If there is an established musicological link between southern blues grooves and Hindi raags, Sawhney has plumbed it in ‘Sunset’, he and Nicki Wells slipping effortlessly between the respective traditions in a high-momentum groove that brings certain trip-hop stylings of the more grandiose type to mind. The record (if not the set – it’s not made clear whether the setlist remained the same from night to night) moves on to ‘Dark Day’ without much pause, this time referencing a more modern acoustic drive of the Melissa Etheridge school. Which would be unremarkable, except for those tabla beats leading the soundbed down the lesser trodden path. By the time that path becomes familiar, Sawhney adds another element to the heady brew – are we hearing klemzer rhythms and intonations in ‘Homelands’, or are they in fact mariachi? Perhaps the song title is the clue – what seems ‘exotic’ for some is home for others. Side one runs out with a flamenco-inspired paso doble spliced with subcontinent instrumention. Once again, he makes it work.

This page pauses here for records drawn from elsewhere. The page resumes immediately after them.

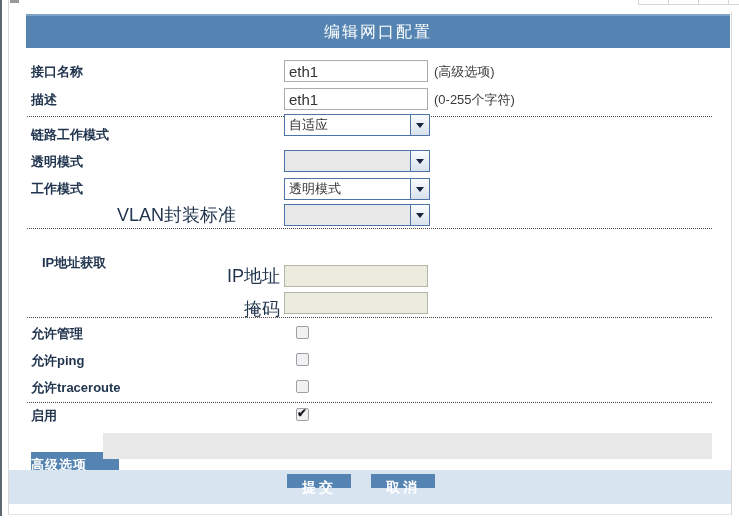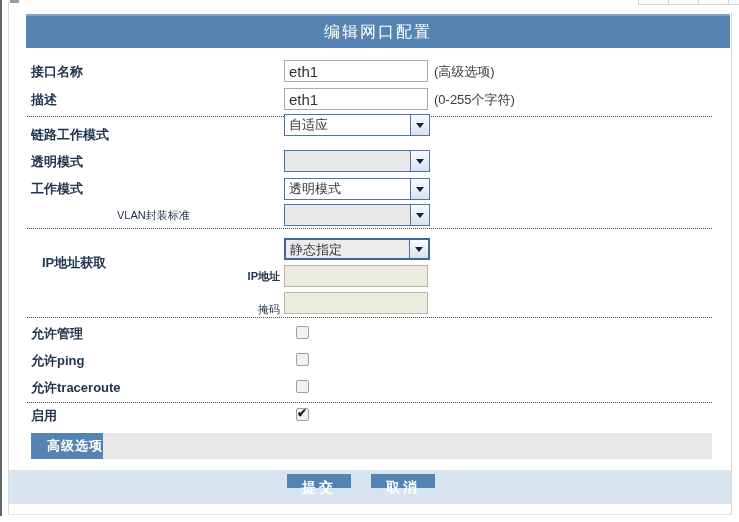--- a/index.html
+++ b/index.html
@@ -23,7 +23,7 @@
 
   
   .lbl{font-size:13px;font-weight:bold;color:#22354F;line-height:16px;white-space:nowrap;}
-  .sublbl{font-size:11px;font-weight:normal;color:#22354F;line-height:16px;white-space:nowrap;}
+  .sublbl{font-size:18px;font-weight:normal;color:#22354F;line-height:16px;white-space:nowrap;}
   .sub-right{left:100px;width:180px;text-align:right;}
   .hint{left:434px;font-size:13px;color:#3a3a3a;line-height:16px;white-space:nowrap;}
 

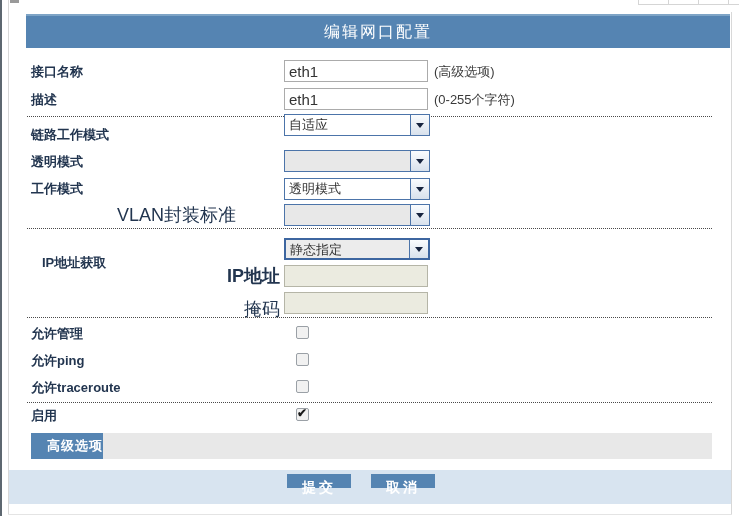--- a/index.html
+++ b/index.html
@@ -132,12 +132,6 @@
   <div class="abs dotsep" style="top:228px;"></div>
 
   <div class="abs lbl" style="left:42px;top:241px;margin-top:14px;">IP地址获取</div>
-  <div class="abs select focus" style="top:238px;">
-    <span class="val">静态指定</span>
-    <span class="arrow">
-        <i class="tri"></i>
-      </span>
-  </div>
 
   <div class="abs sublbl sub-right" style="top:268px;font-weight:bold;">IP地址</div>
   <input class="abs txt dis" style="top: 265px;" type="text" disabled="" value="">

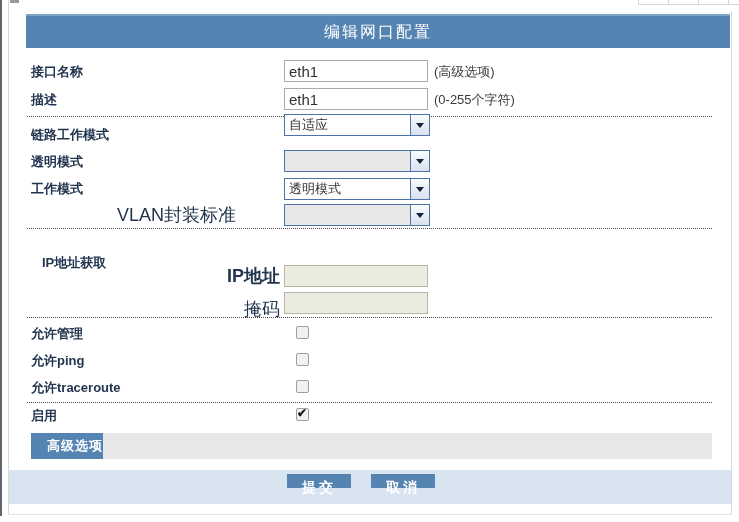--- a/index.html
+++ b/index.html
@@ -133,7 +133,7 @@
 
   <div class="abs lbl" style="left:42px;top:241px;margin-top:14px;">IP地址获取</div>
 
-  <div class="abs sublbl sub-right" style="top:268px;font-weight:bold;">IP地址</div>
+  <div class="abs sublbl sub-right" style="top:268px;">IP地址</div>
   <input class="abs txt dis" style="top: 265px;" type="text" disabled="" value="">
 
   <div class="abs sublbl sub-right" style="top:295px;margin-top:6px;">掩码</div>

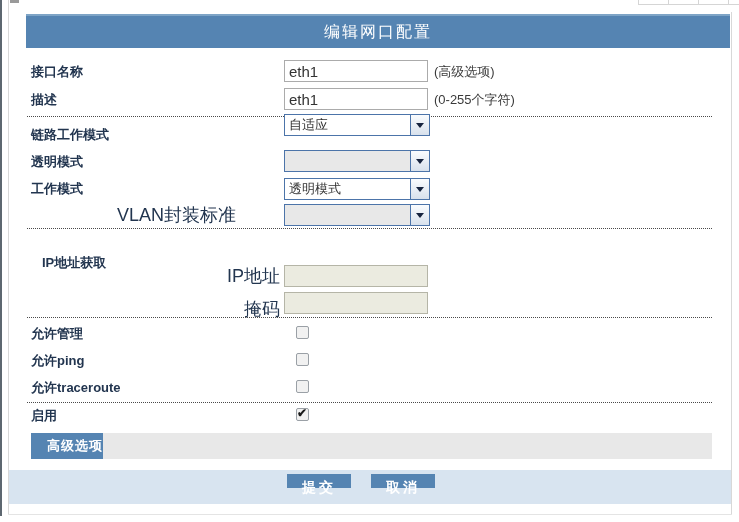--- a/index.html
+++ b/index.html
@@ -57,8 +57,8 @@
       font-weight:bold;color:#1a1a1a;}
 
   
-  .adv-btn{left:31px;top:433px;width:88px;height:26px;background:#5584B2;color:#fff;
-           font-size:13px;font-weight:bold;text-align:center;line-height:26px;
+  .adv-btn{left:31px;top:452px;width:88px;height:26px;background:#5584B2;color:#fff;
+           font-size:13px;font-weight:bold;text-align:left;line-height:26px;
            letter-spacing:1px;cursor:pointer;}
   .adv-bar{left:103px;top:433px;width:609px;height:26px;background:#E8E8E8;}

Side two is, by tradition, the more contemplative face of vinyl recordings. The pace is slowed down and the musicians given more freedom to follow their inclinations on solos. Kicking off with the ‘deep, reflective stuff’ (his words) of ‘Tere Khyal’, close harmony vocals shared by Sawhney and Wells perform the requisite chill out duties, before the percussive vocal pyrotechnics of ‘The Conference’ give way to an extended percussive… percussion solo which, like many percussion solos, is technically impressive if not quite compelling listening.
‘Breathing Light’ is a piano-led slow-build which starts out in a Joni Mitchell mode before morphing into a rilling vehicle for flute and cello interplay. Consider it as a fully-modded and pimped up middle-eight of the Beach Boys’ ‘Feel Flows’. Following track ‘Nadia’ sees Nicki Wells channel an inner Ofra Haza in octave-traversing vocal gymnastics, all delivered in an intimate and evocative manner without once succumbing to the plague of the over-emoted bellow. One more geographical point is touched for the closing track, ‘Riverpulse’. In this case it’s Portugal, as somehow or other Ashwin Srinivasan coaxes a guitar to imitate the instrumentation of a fado ensemble to close out an otherwise jaunty Appalachian Blues jam.

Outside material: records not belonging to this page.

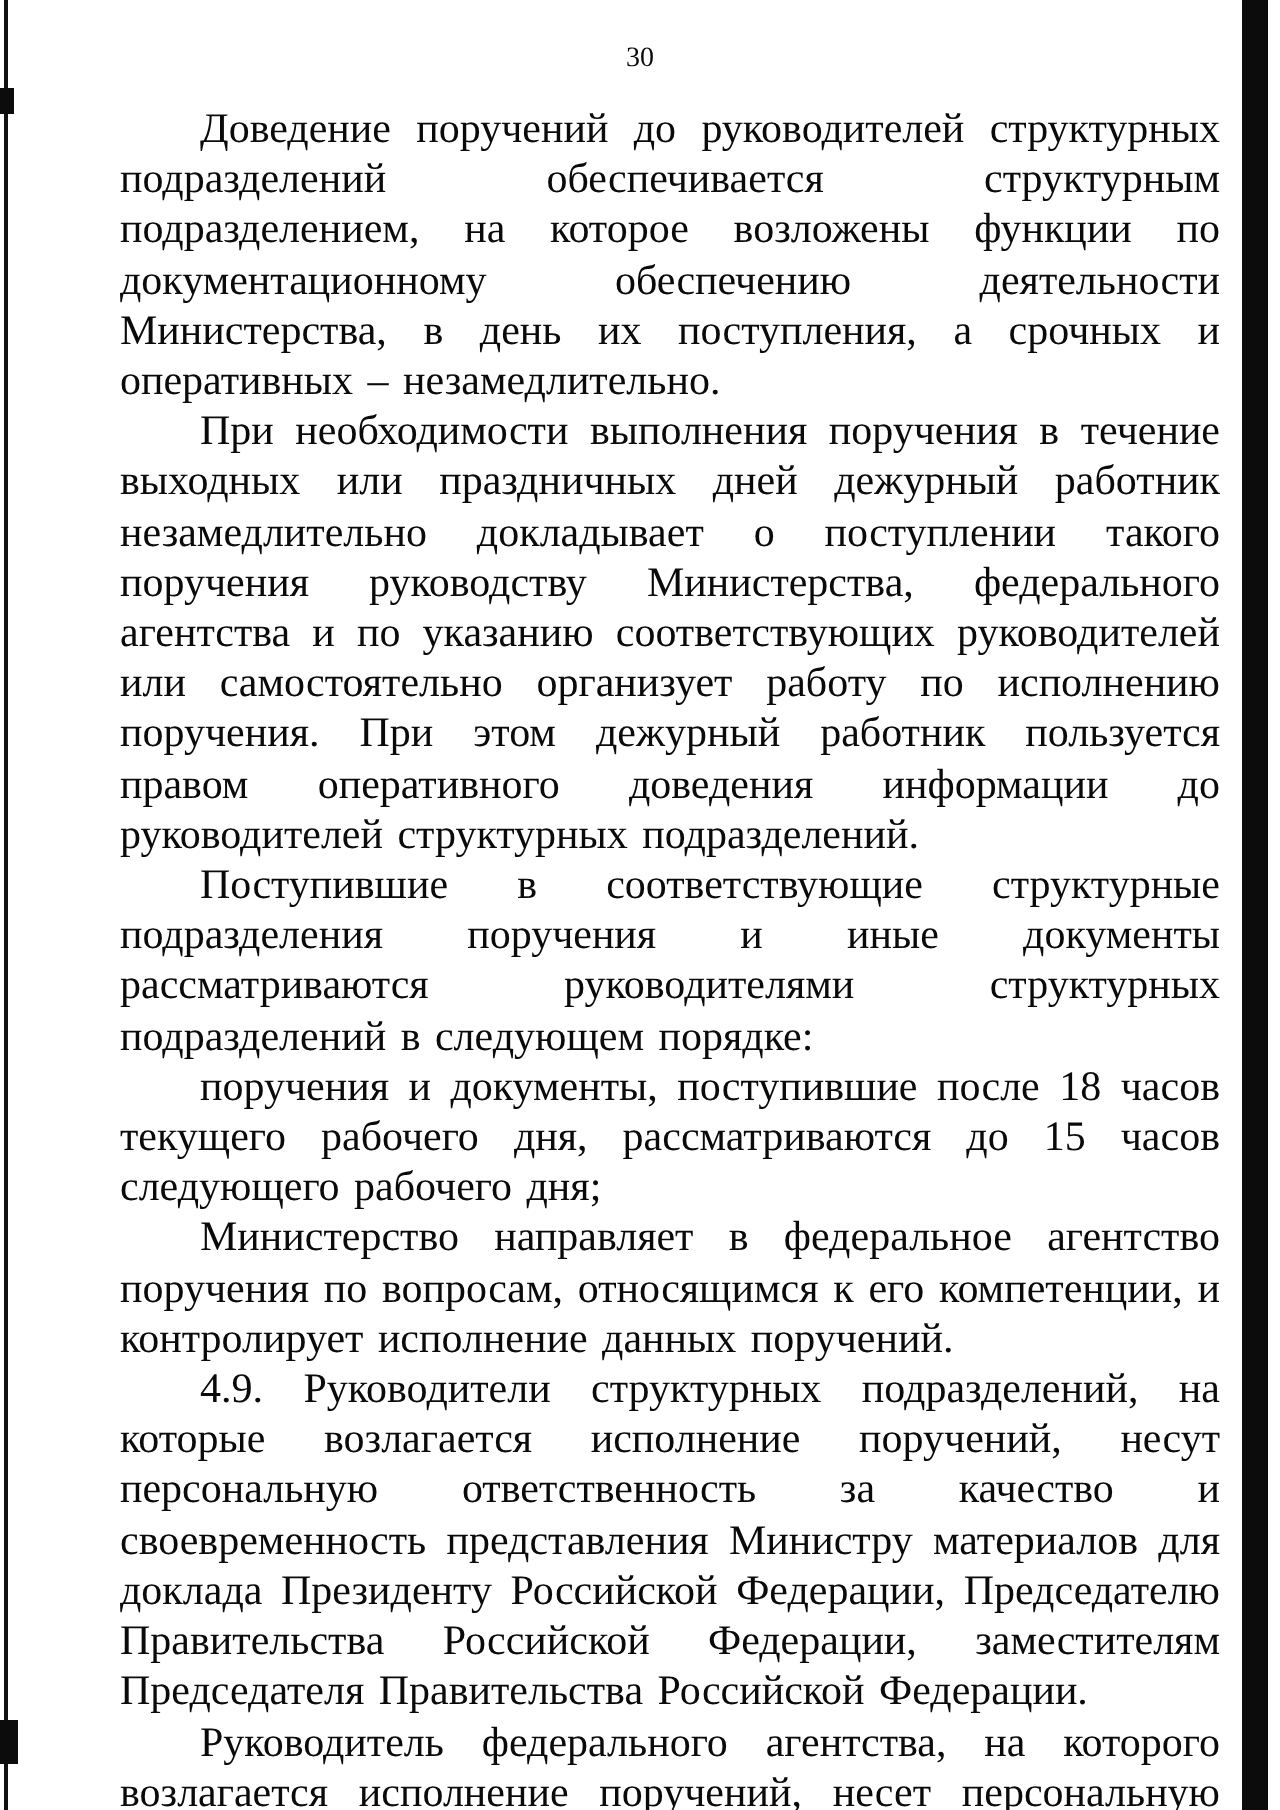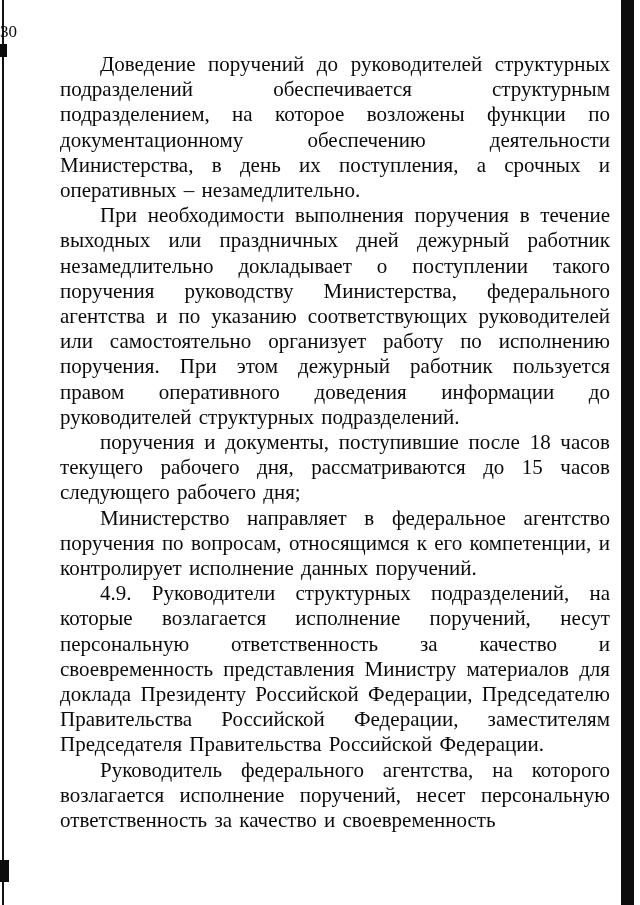--- a/index.html
+++ b/index.html
@@ -54,7 +54,8 @@
     top: 22px;
     left: 0;
     width: 640px;
-    font-size: 17px;
+    text-align: center;
+    font-size: 14px;
   }
   .text-block {
     position: absolute;

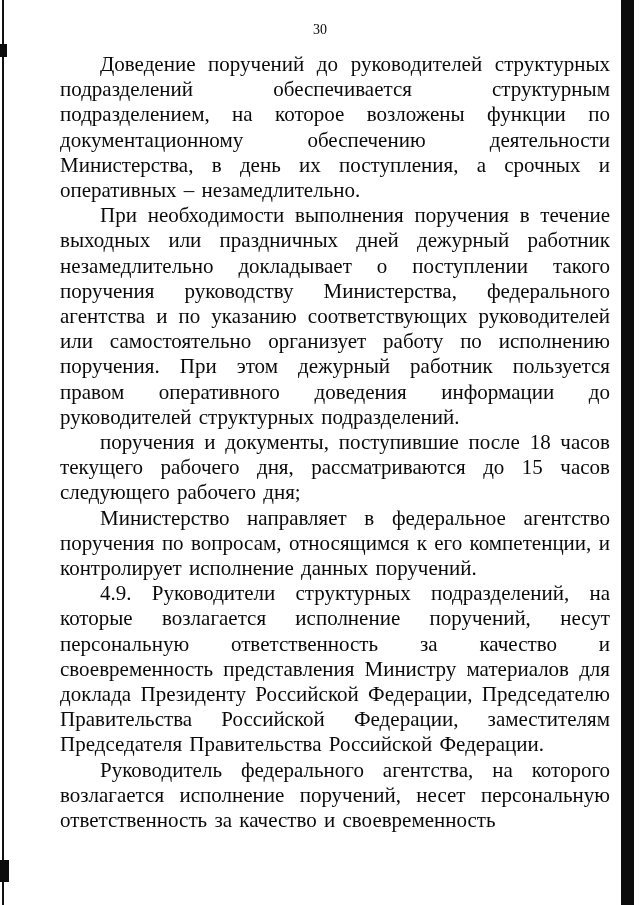--- a/index.html
+++ b/index.html
@@ -89,6 +89,7 @@
   <div class="text-block">
     <p>Доведение поручений до руководителей структурных подразделений обеспечивается структурным подразделением, на которое возложены функции по документационному обеспечению деятельности Министерства, в день их поступления, а срочных и оперативных – незамедлительно.</p>
     <p>При необходимости выполнения поручения в течение выходных или праздничных дней дежурный работник незамедлительно докладывает о поступлении такого поручения руководству Министерства, федерального агентства и по указанию соответствующих руководителей или самостоятельно организует работу по исполнению поручения. При этом дежурный работник пользуется правом оперативного доведения информации до руководителей структурных подразделений.</p>
+    <p>Поступившие в соответствующие структурные подразделения поручения и иные документы рассматриваются руководителями структурных подразделений в следующем порядке:</p>
     <p>поручения и документы, поступившие после 18 часов текущего рабочего дня, рассматриваются до 15 часов следующего рабочего дня;</p>
     <p>Министерство направляет в федеральное агентство поручения по вопросам, относящимся к его компетенции, и контролирует исполнение данных поручений.</p>
     <p>4.9. Руководители структурных подразделений, на которые возлагается исполнение поручений, несут персональную ответственность за качество и своевременность представления Министру материалов для доклада Президенту Российской Федерации, Председателю Правительства Российской Федерации, заместителям Председателя Правительства Российской Федерации.</p>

It’s stunning technique and vision from a collection of fine, fine musicians under the direction of a man whose credits, collaborations and accolades cover as much ground as the continents and cultures his music references. An outstanding performance, recording and musician. Christmas present, perhaps?

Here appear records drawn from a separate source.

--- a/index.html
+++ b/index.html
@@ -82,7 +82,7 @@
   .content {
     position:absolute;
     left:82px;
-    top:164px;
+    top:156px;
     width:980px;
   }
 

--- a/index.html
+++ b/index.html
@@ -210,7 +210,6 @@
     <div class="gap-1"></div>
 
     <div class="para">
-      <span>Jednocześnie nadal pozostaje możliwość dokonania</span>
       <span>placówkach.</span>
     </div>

Sean Keenan used to write. Now he edits, and gets very annoyed about the word ‘ethereal’. Likely to bite anyone using the form ‘I’m loving….’. Don’t start him on the misuse of three-dot ellipses.
Divides his time between mid-Spain and South-West France, like one of those bucktoothed, fur-clad minor-aristocracy ogresses you see in Hello magazine, only without the naff chandeliers.